Understanding Florida’s “Move Over” Laws

After a number of fatal crashes involving emergency vehicles on the shoulder of the highway, the state of Florida decided to take action. Florida has now created a new set of laws with the goal of protecting emergency and assistance personnel when automobiles are on the side of the road.

A number of other states have also launched similar measures to prevent such tragic roadside accidents. According to a nationwide Mason Dixon Poll sponsored by the National Safety Commission, approximately 71 percent of Americans had never heard of ‘move over’ laws.

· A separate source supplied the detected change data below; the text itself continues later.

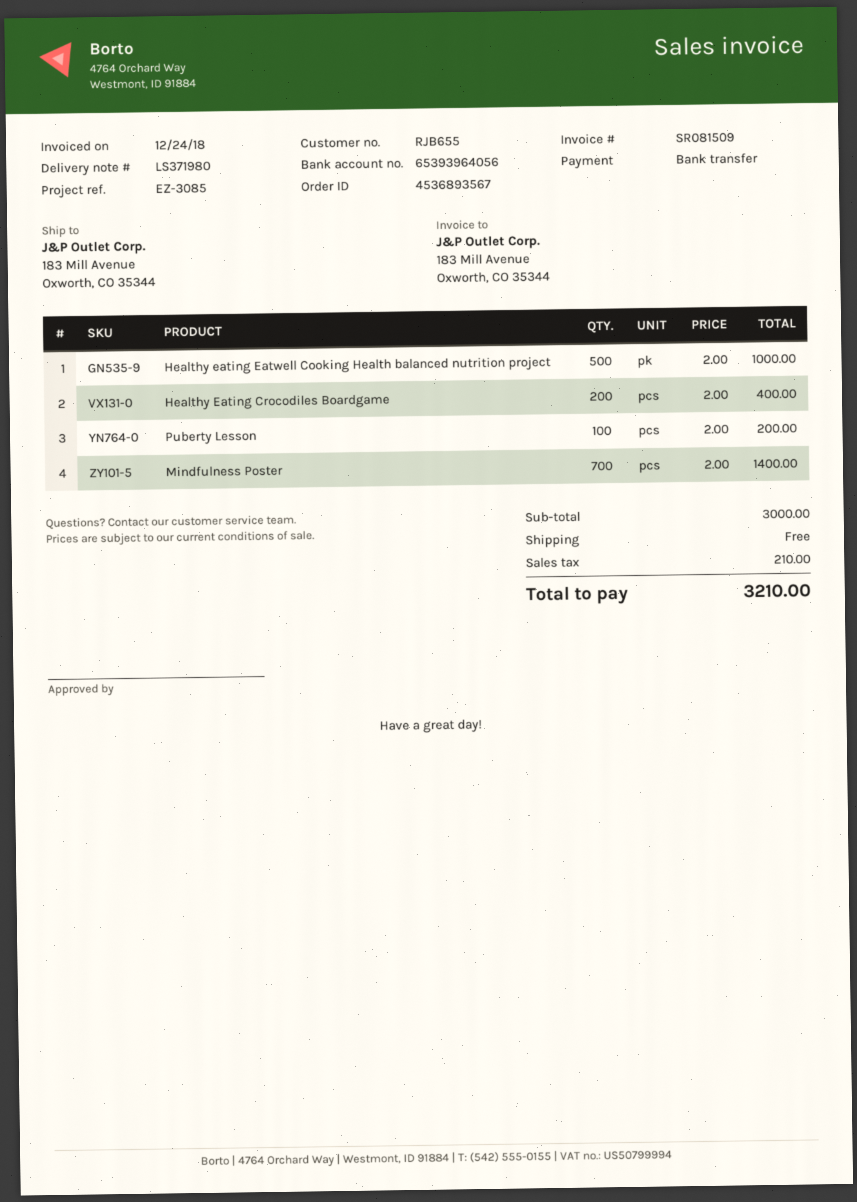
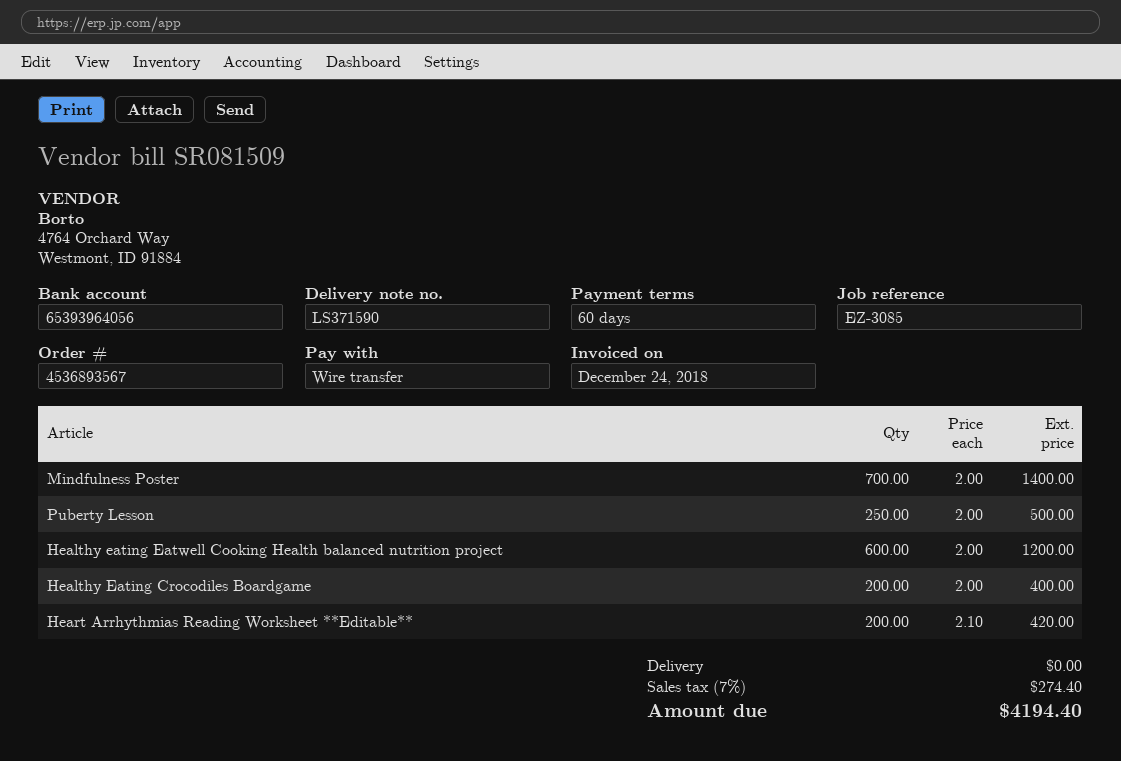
delivery note number: LS371980 -> LS371590
Healthy eating Eatwell Cooking Health balanced nutrition project: 500 x 2.00 = 1000.00 -> 600 x 2.00 = 1200.00
Puberty Lesson: 100 x 2.00 = 200.00 -> 250 x 2.00 = 500.00
Heart Arrhythmias Reading Worksheet **Editable**: none -> 200 x 2.10 = 420.00
tax: 210.00 -> 274.40
total: 3210.00 -> 4194.40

This statistic highlights the need to raise awareness about these laws so that they can be effective in preventing accidents on state roads.

The move over law in Florida requires that when police, ambulance, fire, or other emergency vehicles have their sirens or lights on, all surrounding automobiles on a two-lane or broader roadway slow down to 20 miles per hour and get out of the way as quickly and safely as possible. If the posted speed limit is 25 miles per hour or less on a single-lane road, the driver is required to slow down to five miles per hour.

Move over laws require automobile drivers to move their vehicles into a neighboring lane to allow the emergency vehicle to pass with ample room. If a police car or emergency vehicle is stopped in the shoulder, the law requires all drivers on the road to vacate the lane closest to the shoulder.

Failure to follow Florida’s move over laws can have legal consequences, including:

  • Over $150 in fines
  • Potential increase in an individual’s insurance rates
  • Three points on a driver’s license

While it may seem that the penalties are not that severe, the costs associated with these penalties can become quite substantial. Under Florida law, traffic violations are a way of keeping track of traffic tickets for a driver’s overall driving record. When a driver pays a citation for a driving violation, there is an admission of guilt that results in points being added to that driver’s license. If 12 or more points are accumulated in a given 12-month time frame, the driver may be subject to driving restrictions. Thus, it is important to be vigilant of the number of points one accumulates.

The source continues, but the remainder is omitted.